[What is expected]: Word for word, retype the tail of the data below, starting with the line that has "Certified natural grade" and including the last line.

[Content revision data]
[Start of Attachment]

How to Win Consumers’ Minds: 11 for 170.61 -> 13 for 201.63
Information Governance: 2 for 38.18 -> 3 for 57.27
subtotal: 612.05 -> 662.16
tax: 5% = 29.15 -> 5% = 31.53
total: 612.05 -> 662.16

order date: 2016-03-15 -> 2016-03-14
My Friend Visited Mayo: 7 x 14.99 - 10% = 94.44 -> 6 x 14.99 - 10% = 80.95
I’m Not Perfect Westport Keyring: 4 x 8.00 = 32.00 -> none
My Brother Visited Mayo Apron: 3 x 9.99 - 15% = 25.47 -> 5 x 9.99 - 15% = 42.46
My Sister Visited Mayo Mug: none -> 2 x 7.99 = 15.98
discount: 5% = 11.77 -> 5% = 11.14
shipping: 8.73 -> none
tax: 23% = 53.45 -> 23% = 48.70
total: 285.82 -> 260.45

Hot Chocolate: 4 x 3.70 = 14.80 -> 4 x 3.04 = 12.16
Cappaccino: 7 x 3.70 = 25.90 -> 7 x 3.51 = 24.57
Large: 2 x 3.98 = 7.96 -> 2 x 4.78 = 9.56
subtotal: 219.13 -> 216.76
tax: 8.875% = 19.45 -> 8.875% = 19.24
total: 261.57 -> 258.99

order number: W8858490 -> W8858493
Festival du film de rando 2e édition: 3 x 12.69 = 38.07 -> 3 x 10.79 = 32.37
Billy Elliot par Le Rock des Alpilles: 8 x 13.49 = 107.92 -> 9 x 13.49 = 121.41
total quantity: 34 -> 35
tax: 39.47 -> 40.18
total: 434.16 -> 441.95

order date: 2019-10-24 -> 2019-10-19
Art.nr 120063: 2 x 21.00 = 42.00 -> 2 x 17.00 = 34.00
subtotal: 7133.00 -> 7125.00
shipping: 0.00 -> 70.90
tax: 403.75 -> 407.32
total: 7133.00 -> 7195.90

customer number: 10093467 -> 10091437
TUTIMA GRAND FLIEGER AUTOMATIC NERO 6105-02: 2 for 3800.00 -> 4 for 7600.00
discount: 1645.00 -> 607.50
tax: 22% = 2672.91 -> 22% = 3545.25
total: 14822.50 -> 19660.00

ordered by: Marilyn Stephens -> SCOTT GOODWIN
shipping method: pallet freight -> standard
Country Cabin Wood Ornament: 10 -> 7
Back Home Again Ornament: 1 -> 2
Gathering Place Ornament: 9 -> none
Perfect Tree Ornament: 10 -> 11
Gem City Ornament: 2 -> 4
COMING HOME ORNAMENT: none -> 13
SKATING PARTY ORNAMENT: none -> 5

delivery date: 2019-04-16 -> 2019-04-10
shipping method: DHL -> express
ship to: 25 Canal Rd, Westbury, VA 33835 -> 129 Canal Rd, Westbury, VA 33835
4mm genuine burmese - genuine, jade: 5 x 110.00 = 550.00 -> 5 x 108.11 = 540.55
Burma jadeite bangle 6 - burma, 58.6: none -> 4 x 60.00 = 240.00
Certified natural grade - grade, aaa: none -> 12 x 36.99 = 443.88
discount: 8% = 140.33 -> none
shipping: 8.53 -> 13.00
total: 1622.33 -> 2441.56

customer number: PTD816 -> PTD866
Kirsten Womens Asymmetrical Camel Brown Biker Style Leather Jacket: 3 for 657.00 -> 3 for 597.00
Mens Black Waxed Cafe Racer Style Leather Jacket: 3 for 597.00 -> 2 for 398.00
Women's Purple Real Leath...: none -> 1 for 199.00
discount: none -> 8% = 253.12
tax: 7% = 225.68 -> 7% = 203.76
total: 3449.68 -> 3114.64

[End of Attachment]

[Task answer]:
Certified natural grade - grade, aaa: none -> 12 x 36.99 = 443.88
discount: 8% = 140.33 -> none
shipping: 8.53 -> 13.00
total: 1622.33 -> 2441.56

customer number: PTD816 -> PTD866
Kirsten Womens Asymmetrical Camel Brown Biker Style Leather Jacket: 3 for 657.00 -> 3 for 597.00
Mens Black Waxed Cafe Racer Style Leather Jacket: 3 for 597.00 -> 2 for 398.00
Women's Purple Real Leath...: none -> 1 for 199.00
discount: none -> 8% = 253.12
tax: 7% = 225.68 -> 7% = 203.76
total: 3449.68 -> 3114.64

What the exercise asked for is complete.